■ Exercise directions:
Write out exactly, with no other output, the lines below from the one that contains "3: Enforce Coverage Thresholds" through the end.

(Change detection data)

"""

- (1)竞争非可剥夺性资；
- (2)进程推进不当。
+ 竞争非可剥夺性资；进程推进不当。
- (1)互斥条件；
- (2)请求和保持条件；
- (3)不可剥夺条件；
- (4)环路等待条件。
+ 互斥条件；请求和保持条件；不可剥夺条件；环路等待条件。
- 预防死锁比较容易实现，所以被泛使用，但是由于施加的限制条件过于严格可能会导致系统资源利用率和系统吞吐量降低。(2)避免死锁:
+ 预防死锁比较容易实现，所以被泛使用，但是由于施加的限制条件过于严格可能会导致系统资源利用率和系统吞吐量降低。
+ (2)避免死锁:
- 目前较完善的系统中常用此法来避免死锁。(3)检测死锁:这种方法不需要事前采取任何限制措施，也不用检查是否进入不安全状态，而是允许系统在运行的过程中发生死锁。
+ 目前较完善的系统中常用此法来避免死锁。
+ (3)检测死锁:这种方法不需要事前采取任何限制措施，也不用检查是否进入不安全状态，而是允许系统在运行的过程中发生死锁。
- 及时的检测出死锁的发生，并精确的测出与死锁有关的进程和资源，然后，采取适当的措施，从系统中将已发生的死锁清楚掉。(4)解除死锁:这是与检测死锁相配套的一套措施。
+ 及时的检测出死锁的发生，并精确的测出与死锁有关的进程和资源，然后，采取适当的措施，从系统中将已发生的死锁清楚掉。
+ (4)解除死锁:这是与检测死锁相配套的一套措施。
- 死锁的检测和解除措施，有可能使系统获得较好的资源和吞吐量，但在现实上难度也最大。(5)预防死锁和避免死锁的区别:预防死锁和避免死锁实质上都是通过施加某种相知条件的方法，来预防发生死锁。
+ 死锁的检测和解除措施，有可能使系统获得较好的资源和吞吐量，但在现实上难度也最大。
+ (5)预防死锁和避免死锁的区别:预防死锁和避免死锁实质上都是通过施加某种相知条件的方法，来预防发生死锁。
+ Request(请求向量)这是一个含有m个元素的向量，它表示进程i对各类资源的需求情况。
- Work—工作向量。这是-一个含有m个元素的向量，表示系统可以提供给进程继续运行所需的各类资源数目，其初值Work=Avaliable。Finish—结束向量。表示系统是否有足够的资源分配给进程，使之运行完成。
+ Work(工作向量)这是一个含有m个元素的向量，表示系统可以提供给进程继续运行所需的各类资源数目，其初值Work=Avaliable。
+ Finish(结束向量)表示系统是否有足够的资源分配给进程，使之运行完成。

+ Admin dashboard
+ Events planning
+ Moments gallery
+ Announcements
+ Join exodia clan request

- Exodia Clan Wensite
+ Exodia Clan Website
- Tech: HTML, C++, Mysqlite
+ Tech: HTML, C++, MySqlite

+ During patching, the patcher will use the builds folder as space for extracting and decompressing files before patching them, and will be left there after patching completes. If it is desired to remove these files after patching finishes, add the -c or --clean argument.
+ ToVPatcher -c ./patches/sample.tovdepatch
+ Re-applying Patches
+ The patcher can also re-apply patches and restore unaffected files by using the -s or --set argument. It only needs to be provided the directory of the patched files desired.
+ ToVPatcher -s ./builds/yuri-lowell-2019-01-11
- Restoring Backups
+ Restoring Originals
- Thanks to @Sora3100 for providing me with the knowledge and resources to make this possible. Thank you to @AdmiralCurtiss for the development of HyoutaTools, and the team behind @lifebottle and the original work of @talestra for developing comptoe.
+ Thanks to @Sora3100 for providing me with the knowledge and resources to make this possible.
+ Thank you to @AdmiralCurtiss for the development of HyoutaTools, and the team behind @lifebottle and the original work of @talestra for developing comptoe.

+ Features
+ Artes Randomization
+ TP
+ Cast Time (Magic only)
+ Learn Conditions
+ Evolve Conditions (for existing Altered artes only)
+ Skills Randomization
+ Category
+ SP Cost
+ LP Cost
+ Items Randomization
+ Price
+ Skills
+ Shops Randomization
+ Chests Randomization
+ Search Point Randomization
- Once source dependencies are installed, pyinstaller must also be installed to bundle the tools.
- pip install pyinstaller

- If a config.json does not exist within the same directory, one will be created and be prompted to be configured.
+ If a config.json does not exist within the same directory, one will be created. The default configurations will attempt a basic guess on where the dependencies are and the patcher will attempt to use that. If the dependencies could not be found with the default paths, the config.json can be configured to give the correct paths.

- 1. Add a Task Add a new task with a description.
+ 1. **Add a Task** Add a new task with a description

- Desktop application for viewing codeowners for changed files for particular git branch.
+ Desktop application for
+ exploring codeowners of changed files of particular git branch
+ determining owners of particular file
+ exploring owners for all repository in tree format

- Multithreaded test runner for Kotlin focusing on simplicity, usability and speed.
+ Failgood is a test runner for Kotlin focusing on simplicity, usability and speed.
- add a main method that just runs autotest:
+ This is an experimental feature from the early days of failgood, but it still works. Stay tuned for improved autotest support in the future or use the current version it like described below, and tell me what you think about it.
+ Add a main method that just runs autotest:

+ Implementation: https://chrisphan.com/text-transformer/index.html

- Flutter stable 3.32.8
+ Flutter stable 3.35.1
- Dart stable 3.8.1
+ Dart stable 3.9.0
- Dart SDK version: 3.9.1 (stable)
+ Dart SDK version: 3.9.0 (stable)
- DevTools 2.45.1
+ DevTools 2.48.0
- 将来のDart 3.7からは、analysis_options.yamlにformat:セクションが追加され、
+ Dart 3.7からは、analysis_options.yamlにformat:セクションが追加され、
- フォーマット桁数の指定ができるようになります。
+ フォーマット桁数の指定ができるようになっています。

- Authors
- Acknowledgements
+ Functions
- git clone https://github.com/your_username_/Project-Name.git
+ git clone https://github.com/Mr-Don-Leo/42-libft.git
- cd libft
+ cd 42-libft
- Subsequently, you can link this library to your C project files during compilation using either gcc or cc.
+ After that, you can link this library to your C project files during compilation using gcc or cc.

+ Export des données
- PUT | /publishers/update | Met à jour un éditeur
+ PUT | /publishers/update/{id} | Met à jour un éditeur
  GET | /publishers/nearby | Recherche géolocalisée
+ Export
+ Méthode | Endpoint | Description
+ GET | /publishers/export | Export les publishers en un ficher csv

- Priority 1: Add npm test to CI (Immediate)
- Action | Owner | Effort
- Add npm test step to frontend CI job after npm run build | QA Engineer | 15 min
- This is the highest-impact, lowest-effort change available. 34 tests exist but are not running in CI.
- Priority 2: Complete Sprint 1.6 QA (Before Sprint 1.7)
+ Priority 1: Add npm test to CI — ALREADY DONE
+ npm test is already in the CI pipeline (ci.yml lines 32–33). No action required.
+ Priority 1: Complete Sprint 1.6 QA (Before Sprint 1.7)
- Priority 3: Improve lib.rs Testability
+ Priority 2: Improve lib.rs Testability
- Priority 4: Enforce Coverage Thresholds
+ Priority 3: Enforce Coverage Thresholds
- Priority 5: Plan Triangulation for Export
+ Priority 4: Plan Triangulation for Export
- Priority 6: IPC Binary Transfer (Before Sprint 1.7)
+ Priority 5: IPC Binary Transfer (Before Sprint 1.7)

"""

■ Your solution:
+ Priority 3: Enforce Coverage Thresholds
- Priority 5: Plan Triangulation for Export
+ Priority 4: Plan Triangulation for Export
- Priority 6: IPC Binary Transfer (Before Sprint 1.7)
+ Priority 5: IPC Binary Transfer (Before Sprint 1.7)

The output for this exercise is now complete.